--- The records ---
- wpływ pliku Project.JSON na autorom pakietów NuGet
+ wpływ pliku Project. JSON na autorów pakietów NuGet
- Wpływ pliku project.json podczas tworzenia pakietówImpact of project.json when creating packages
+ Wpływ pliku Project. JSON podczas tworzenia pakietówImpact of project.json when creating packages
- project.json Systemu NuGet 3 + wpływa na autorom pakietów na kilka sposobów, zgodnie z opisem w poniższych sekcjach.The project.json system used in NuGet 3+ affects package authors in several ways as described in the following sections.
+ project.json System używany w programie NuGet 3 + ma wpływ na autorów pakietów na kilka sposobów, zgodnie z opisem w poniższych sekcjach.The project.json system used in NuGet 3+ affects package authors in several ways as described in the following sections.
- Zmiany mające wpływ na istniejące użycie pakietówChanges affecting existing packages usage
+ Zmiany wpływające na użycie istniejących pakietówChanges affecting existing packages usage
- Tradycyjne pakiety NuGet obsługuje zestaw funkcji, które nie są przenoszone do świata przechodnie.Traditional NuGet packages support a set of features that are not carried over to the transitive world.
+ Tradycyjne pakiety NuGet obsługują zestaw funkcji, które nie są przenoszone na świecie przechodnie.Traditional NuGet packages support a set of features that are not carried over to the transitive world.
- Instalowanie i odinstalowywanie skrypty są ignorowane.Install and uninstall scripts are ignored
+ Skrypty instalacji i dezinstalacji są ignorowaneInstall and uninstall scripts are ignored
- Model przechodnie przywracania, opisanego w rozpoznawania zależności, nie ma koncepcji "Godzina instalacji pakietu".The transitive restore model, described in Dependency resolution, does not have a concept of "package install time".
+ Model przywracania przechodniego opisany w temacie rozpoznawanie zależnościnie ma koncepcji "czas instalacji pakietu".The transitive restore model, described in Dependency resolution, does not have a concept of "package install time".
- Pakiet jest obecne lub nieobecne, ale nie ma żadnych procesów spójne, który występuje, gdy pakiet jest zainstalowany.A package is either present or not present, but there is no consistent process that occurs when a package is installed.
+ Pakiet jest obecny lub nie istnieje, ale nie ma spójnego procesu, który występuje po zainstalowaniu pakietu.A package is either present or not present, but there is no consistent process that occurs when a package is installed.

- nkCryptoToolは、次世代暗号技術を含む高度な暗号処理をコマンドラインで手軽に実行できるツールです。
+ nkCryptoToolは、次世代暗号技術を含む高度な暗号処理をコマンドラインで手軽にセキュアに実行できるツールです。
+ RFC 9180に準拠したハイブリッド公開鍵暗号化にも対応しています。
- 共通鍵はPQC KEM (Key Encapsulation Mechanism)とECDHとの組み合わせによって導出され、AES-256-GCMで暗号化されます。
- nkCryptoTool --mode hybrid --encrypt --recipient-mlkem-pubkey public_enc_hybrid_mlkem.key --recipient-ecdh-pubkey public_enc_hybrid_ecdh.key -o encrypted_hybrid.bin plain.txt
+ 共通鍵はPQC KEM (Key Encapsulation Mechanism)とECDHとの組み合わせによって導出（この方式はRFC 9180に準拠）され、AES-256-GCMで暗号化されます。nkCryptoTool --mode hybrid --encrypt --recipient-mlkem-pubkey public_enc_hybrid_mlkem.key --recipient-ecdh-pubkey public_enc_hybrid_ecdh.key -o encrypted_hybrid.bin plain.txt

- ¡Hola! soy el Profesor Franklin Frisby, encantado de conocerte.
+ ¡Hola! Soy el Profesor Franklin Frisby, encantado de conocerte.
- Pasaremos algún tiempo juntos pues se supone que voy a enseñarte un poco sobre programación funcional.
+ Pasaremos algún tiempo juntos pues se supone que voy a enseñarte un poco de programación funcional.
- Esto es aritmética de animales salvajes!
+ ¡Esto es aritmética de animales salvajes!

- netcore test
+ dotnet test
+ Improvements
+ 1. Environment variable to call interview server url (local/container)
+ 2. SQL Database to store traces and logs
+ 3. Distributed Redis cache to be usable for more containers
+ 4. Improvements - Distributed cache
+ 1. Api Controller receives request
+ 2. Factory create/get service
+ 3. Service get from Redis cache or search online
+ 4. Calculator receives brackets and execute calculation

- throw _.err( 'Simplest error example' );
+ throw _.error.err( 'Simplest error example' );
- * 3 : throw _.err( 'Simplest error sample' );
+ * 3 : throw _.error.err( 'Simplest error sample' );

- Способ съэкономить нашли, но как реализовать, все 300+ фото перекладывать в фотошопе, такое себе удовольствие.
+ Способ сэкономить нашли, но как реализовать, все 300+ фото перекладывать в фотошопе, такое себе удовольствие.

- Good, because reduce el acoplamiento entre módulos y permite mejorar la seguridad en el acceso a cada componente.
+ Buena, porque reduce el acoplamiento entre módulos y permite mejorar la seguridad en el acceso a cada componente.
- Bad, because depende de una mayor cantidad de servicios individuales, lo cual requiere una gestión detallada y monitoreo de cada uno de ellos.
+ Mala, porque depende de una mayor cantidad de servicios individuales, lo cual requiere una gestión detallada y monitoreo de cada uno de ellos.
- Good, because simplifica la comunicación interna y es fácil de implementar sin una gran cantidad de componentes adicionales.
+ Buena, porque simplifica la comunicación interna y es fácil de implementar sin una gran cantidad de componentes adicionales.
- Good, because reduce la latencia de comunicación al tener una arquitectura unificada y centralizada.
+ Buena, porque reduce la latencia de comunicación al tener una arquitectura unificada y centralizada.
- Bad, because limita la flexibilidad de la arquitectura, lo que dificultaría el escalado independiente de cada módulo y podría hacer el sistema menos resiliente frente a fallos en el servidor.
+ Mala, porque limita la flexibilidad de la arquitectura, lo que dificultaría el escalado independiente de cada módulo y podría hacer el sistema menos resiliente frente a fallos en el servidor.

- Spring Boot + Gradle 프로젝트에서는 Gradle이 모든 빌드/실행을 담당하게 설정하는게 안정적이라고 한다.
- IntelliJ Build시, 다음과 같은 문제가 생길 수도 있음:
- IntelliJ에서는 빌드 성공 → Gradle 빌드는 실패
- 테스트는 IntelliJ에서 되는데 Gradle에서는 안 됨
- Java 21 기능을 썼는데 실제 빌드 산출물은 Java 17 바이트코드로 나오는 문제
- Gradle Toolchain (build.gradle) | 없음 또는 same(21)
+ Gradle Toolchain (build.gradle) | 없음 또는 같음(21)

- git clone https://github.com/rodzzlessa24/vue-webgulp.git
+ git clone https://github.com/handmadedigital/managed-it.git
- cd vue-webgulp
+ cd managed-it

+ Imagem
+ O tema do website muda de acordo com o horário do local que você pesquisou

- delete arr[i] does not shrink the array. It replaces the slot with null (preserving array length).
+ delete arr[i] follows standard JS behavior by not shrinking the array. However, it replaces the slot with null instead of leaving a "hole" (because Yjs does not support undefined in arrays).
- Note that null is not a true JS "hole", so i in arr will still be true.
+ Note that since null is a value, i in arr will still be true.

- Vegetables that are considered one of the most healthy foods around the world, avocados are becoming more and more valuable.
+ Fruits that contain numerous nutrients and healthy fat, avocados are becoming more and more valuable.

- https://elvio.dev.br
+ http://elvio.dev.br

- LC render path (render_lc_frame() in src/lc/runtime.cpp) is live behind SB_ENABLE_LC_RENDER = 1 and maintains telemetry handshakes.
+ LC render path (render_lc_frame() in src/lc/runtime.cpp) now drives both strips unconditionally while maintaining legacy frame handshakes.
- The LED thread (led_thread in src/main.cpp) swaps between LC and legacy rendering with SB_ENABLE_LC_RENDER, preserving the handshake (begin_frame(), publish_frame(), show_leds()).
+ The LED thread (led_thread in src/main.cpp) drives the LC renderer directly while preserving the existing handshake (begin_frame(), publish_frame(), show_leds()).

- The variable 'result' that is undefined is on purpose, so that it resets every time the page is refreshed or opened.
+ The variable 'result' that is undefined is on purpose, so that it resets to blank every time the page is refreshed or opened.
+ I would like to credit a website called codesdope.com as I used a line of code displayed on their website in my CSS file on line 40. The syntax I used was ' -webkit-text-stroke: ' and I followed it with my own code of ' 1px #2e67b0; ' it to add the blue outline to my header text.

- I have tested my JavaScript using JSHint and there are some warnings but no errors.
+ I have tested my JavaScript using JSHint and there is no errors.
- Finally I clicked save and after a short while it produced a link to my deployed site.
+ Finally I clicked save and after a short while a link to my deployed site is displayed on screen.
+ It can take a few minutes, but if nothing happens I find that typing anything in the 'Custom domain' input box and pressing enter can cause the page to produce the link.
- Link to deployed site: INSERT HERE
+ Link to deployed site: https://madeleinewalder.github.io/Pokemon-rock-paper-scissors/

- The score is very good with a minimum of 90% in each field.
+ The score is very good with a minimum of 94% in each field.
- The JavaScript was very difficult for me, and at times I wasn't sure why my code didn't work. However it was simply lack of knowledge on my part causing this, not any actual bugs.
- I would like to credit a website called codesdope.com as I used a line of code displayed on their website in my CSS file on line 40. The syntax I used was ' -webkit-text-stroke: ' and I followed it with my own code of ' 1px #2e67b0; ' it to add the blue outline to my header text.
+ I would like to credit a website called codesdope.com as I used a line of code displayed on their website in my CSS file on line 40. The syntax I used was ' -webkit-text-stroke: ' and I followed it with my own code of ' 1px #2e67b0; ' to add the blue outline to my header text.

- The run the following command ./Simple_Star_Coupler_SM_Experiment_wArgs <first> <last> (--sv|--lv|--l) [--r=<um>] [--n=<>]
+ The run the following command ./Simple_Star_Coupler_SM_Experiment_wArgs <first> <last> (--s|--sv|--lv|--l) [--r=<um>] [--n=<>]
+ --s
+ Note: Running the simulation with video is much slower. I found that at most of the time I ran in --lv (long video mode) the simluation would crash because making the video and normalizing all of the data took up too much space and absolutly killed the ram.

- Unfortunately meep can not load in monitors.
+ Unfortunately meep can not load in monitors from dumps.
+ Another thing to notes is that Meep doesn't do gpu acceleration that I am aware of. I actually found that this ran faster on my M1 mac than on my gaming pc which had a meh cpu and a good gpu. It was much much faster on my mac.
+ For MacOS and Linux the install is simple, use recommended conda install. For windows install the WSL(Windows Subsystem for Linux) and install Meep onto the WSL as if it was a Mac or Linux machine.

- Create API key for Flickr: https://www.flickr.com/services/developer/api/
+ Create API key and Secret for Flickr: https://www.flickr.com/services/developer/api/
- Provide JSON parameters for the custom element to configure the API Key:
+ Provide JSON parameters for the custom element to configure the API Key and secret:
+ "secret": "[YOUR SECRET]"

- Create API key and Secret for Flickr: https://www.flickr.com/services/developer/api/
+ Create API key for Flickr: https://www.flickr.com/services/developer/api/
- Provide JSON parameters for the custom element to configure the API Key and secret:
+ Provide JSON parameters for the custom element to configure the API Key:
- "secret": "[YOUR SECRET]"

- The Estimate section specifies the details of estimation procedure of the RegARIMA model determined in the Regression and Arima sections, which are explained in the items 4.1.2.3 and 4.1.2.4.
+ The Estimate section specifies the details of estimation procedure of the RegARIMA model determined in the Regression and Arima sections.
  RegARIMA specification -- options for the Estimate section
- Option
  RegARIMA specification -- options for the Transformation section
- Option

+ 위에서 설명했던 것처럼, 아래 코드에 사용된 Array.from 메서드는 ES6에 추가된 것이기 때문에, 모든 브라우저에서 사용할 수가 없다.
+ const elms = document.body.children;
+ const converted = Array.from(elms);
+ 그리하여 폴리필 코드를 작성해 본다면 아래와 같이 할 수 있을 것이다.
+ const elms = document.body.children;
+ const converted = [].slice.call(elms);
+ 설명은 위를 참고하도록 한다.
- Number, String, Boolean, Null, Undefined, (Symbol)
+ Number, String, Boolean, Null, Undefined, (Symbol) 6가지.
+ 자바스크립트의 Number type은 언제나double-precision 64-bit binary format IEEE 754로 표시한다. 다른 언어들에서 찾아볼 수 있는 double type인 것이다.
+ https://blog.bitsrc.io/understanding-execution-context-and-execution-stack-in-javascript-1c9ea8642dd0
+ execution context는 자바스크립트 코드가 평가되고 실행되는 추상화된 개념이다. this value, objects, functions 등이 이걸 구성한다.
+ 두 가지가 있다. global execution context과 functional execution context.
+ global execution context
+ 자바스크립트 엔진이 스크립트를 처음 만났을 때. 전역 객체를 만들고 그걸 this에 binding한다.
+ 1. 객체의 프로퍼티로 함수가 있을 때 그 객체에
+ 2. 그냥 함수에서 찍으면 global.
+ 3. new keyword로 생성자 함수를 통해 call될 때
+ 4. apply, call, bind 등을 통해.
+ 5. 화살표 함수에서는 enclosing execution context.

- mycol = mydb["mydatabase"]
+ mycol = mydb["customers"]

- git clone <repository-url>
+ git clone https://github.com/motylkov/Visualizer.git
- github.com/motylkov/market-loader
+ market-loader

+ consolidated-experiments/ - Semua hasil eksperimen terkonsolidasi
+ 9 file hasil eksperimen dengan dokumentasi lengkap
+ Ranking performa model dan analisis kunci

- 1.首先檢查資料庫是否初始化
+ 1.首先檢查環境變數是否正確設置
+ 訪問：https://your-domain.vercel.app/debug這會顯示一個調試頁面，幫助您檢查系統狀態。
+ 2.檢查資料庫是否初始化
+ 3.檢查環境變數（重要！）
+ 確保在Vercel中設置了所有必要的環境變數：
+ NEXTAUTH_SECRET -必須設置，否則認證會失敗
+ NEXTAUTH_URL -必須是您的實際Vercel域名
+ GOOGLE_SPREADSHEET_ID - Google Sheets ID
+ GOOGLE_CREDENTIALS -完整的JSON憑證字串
---
Say how many lines of the data above include the word "RegARIMA", and add nothing further.

* Response below
4